Fernando Braga Viggiano
Desembargador
Relator
Av. Assis Chateaubriand, Nº 195, Setor Oeste, CEP:74130-011, Fone: (62) 3216-2254
gab.fbviggiano@tjgo.jus.br
DIREITO CIVIL. DUPLA APELAÇÃO CÍVEL. RESCISÃO CONTRATUAL. COMPROMISSO DE COMPRA E VENDA. CULPA DO COMPRADOR. LIMITAÇÃO DA CLÁUSULA PENAL. INDENIZAÇÃO POR DANOS MORAIS POR ATRASO NA ENTREGA DA INFRAESTRUTURA. SENTENÇA REFORMADA EM PARTE.
I. CASO EM EXAME
1. Dupla apelação cível interposta contra sentença que declarou rescindido contrato de compra e venda de loteamento, determinando a restituição dos valores pagos, com retenção de 10% a título de multa contratual. O primeiro apelante pleiteia a inversão da cláusula penal e a condenação da requerida por danos morais pelo atraso na entrega da infraestrutura do loteamento. A segunda apelante busca a manutenção do percentual de retenção da cláusula penal em 23%, conforme contrato, e a alteração do marco inicial dos juros de mora para o trânsito em julgado da sentença.
II. QUESTÃO EM DISCUSSÃO
2. A questão em discussão consiste em: (i) saber se o percentual de retenção da multa contratual deve ser mantido em 10% ou alterado para 23%; (ii) verificar se há dano moral indenizável pelo atraso na entrega da infraestrutura do loteamento; (iii) definir o marco inicial dos juros de mora sobre a restituição dos valores pagos.
III. RAZÕES DE DECIDIR
3. A jurisprudência do Superior Tribunal de Justiça admite a retenção entre 10% e 25% do total da quantia paga pelo promitente comprador, considerando razoável o percentual de 10%, por observar os princípios da razoabilidade e proporcionalidade.
4. O atraso na entrega da infraestrutura básica do loteamento configura falha na prestação do serviço essencial e gera dano moral indenizável, pois comprometeu a utilização do imóvel dentro das expectativas do adquirente.
5. A inversão da cláusula penal para penalizar exclusivamente a parte vendedora não se justifica, pois os contratos devem manter equilíbrio entre as partes, e a hipótese trata de rescisão por culpa do comprador.
6. O marco inicial dos juros de mora deve ser mantido na citação.
IV. DISPOSITIVO E TESE
7. Recursos conhecidos.
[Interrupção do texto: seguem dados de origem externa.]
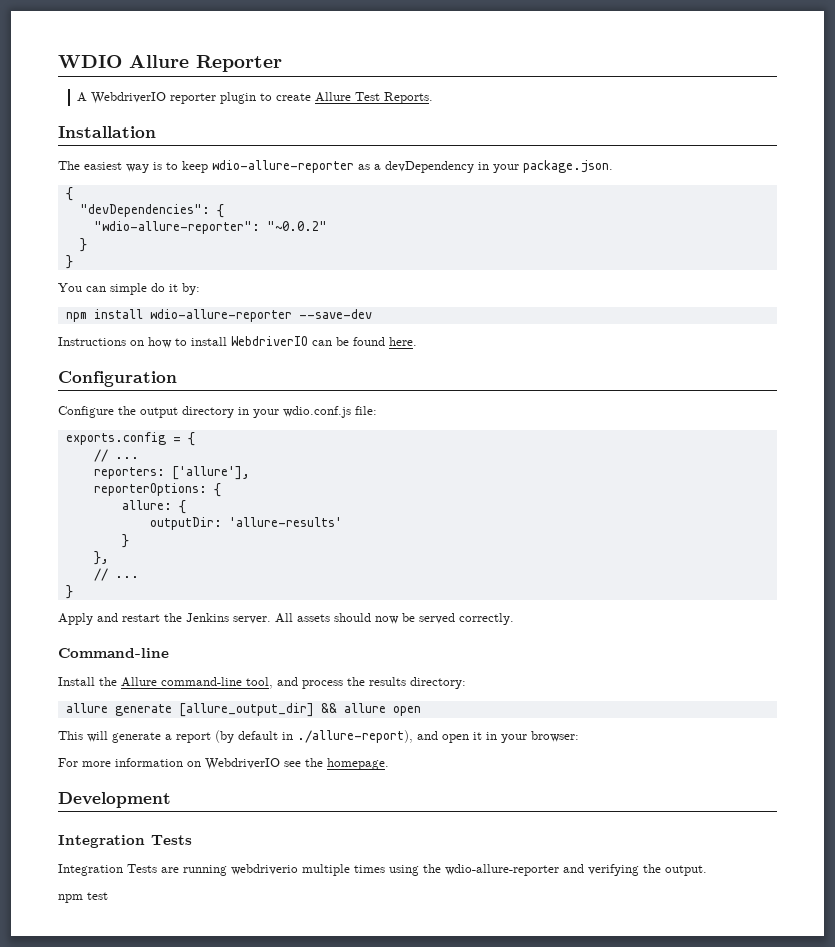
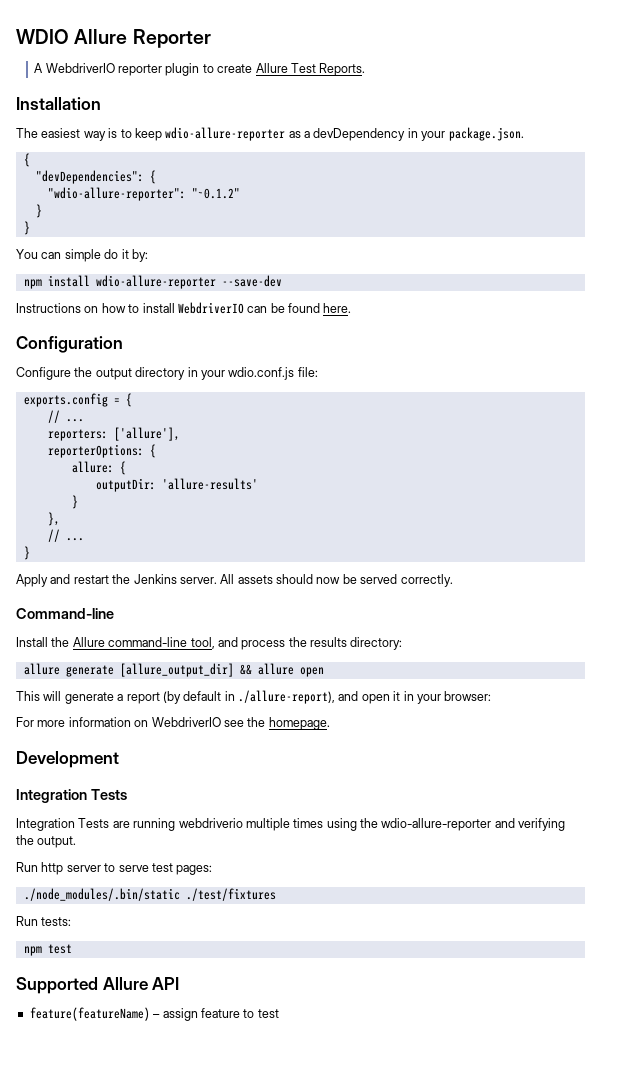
[266,221,327,231] "~0.0.2" -> [191,188,240,199] "~0.1.2"
[58,894,83,903] npm -> [16,862,213,875] [23,888,276,901] [16,916,72,926] [23,944,72,956] [16,977,180,994] [29,1007,255,1021] Run http server to serve test pages: // ./node_modules/.bin/static ./test/fixtures // Run tests: // npm test // Supported Allure API // feature(featureName) – assign feature to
Segundo apelo desprovido e primeiro apelo parcialmente provido, para condenar a requerida ao pagamento de indenização por danos morais.
Tese de julgamento:
"1. A retenção da multa contratual em 10% sobre os valores pagos pelo comprador é razoável e proporcional ao caso concreto. 2. O atraso na entrega da infraestrutura básica do loteamento, comprometendo sua fruição, configura dano moral indenizável. 3. O marco inicial dos juros de mora sobre a restituição dos valores pagos é a data da citação."
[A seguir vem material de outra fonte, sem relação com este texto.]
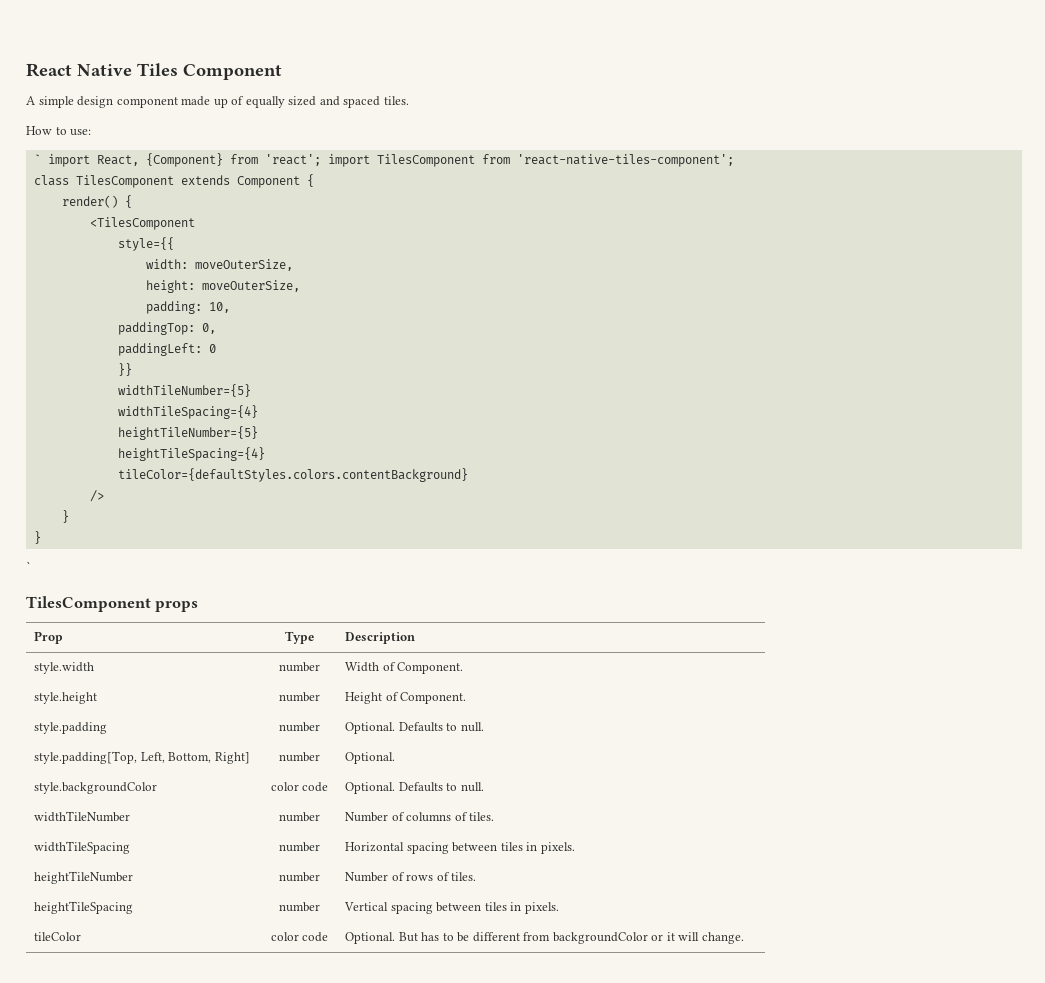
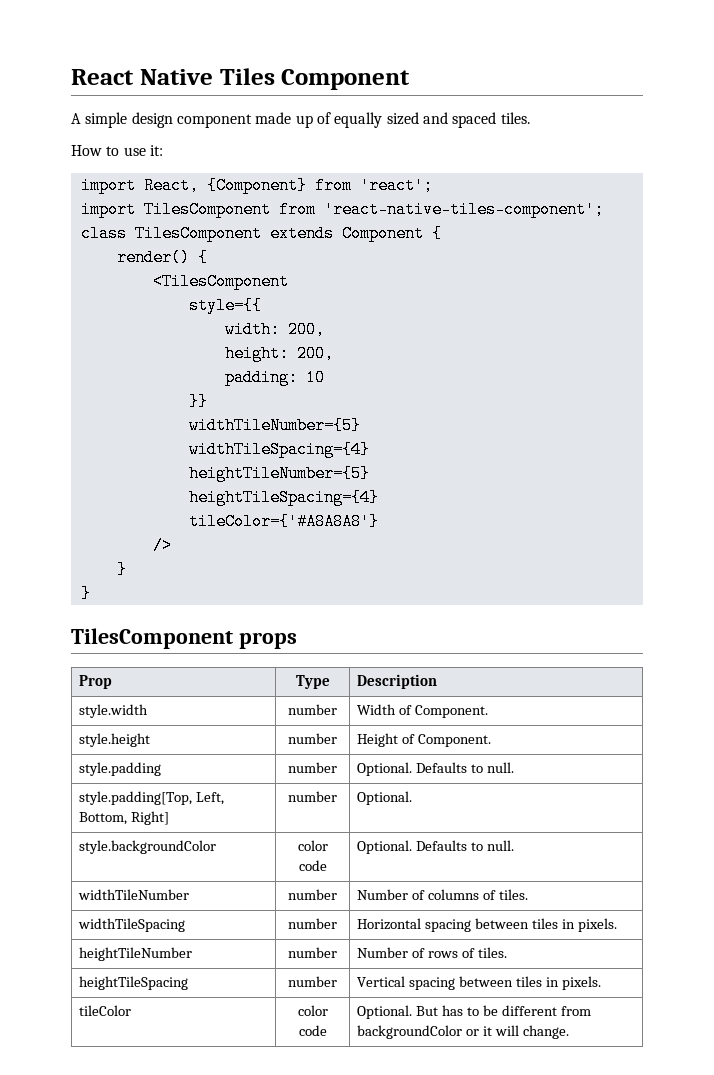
[70,129,92,136] [33,154,41,164] use: // ` -> [123,145,163,156] use it: //
(321, 160) none -> (433, 185) //
[194,259,293,271] moveOuterSize, -> [287,321,325,338] 200,
[201,280,300,292] moveOuterSize, -> [296,345,334,362] 200,
[208,302,230,313] [117,322,216,335] [117,343,216,356] 10, // paddingTop: 0, // paddingLeft: 0 -> [305,369,325,386] 10
[117,468,468,482] tileColor={defaultStyles.colors.contentBackground} -> [188,513,379,530] tileColor={'#A8A8A8'}
[26,561,31,571] // ` -> (91, 593) none

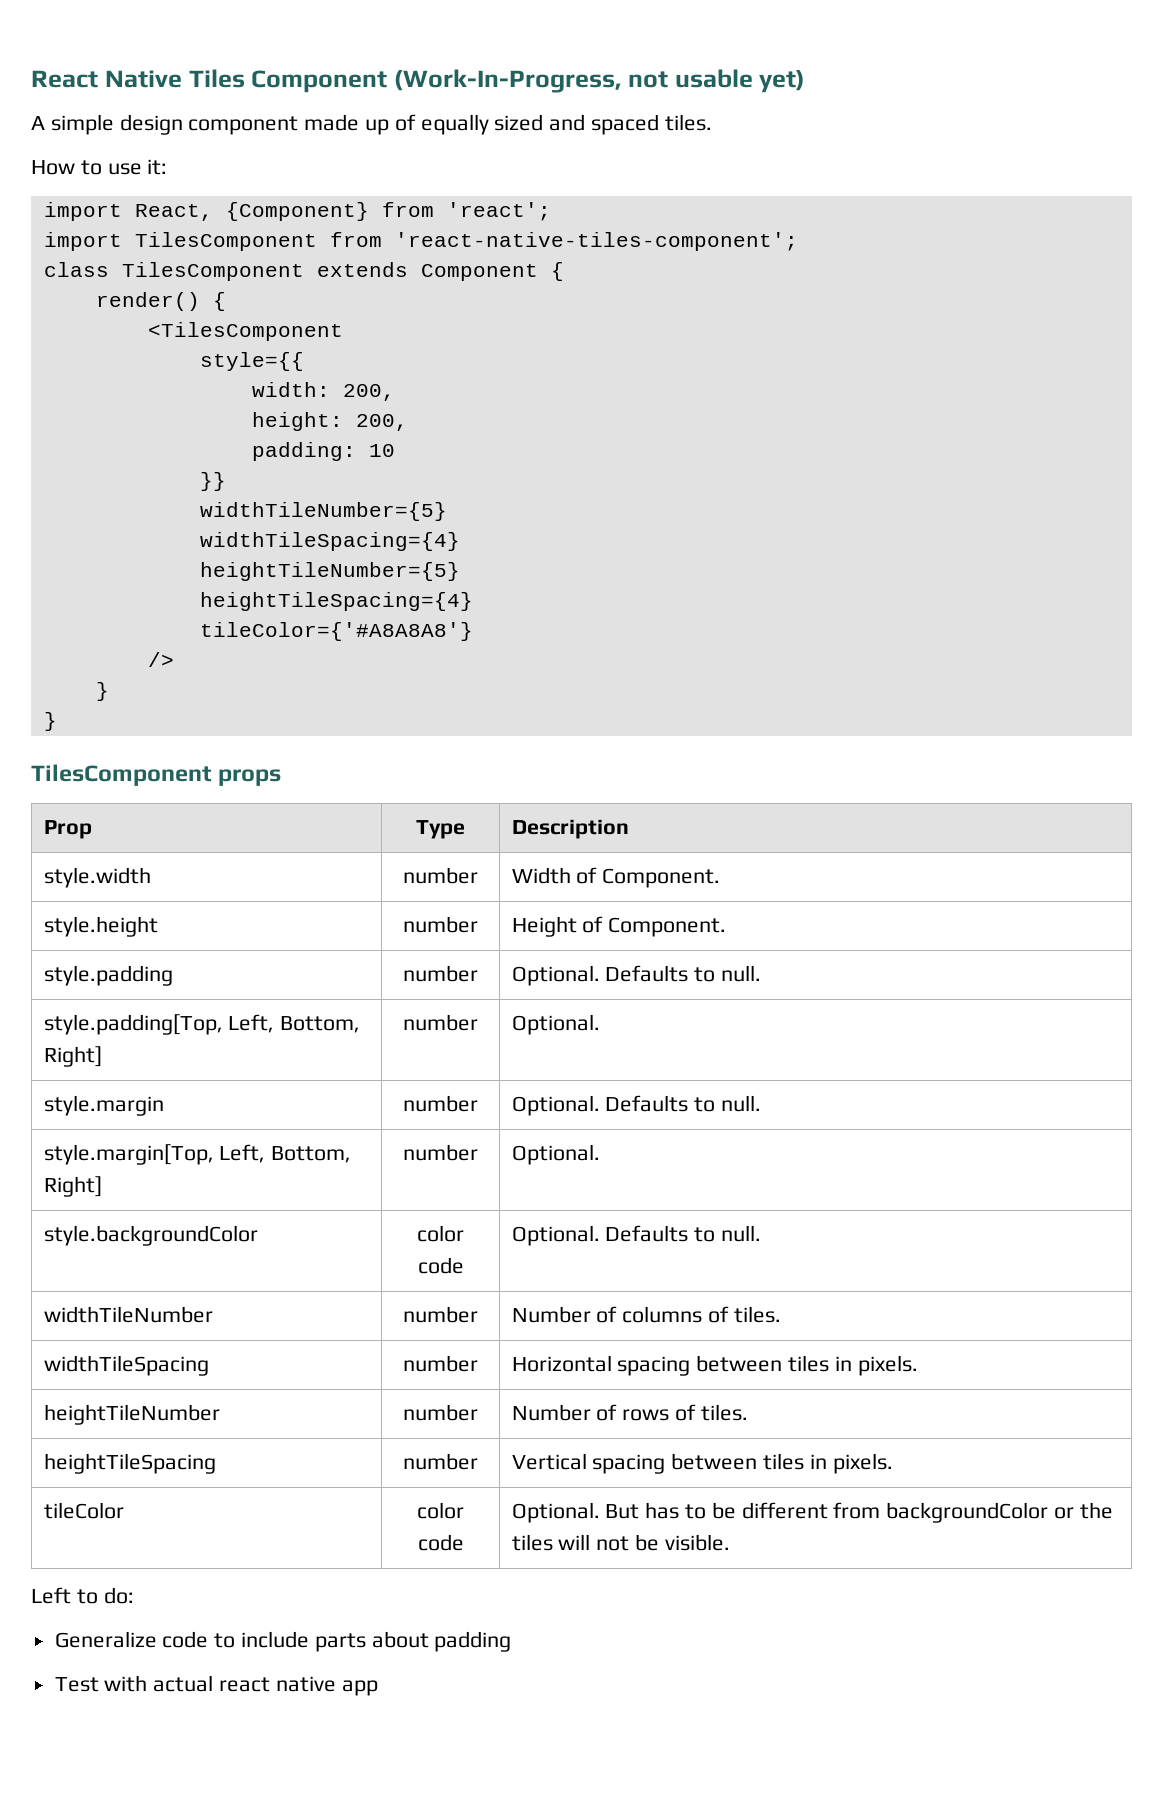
(411, 79) none -> [394,69,806,93] (Work-In-Progress, not usable yet)
(413, 798) none -> [43,1095,164,1116] [403,1095,478,1112] [511,1095,761,1116] [43,1144,352,1165] [43,1176,102,1197] [403,1144,478,1161] [511,1144,600,1165] // style.margin | number | Optional. Defaults to null. // style.margin[Top, Left, Bottom, Right] | number | Optional.
[483,1025,570,1039] it will change. -> [1079,1502,1113,1519] [511,1534,730,1551] [31,1587,134,1604] [54,1631,512,1652] [54,1675,378,1696] the tiles will not be visible. // Left to do: // Generalize code to include parts about padding // Test with actual react native app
Dispositivos relevantes citados: Constituição Federal, artigo 5º, inciso XXXII; Código de Defesa do Consumidor, artigos 6º, inciso VI, e 14; Código Civil, artigos 389, 394 e 402.
Jurisprudência relevante citada: STJ, AgInt no REsp 1.899.556/SP, Relator Ministro Moura Ribeiro, Terceira Turma, j. 15.03.2021; STJ, REsp 1.498.484/SP, Relator Ministro Paulo de Tarso Sanseverino, Terceira Turma, j. 08.09.2015.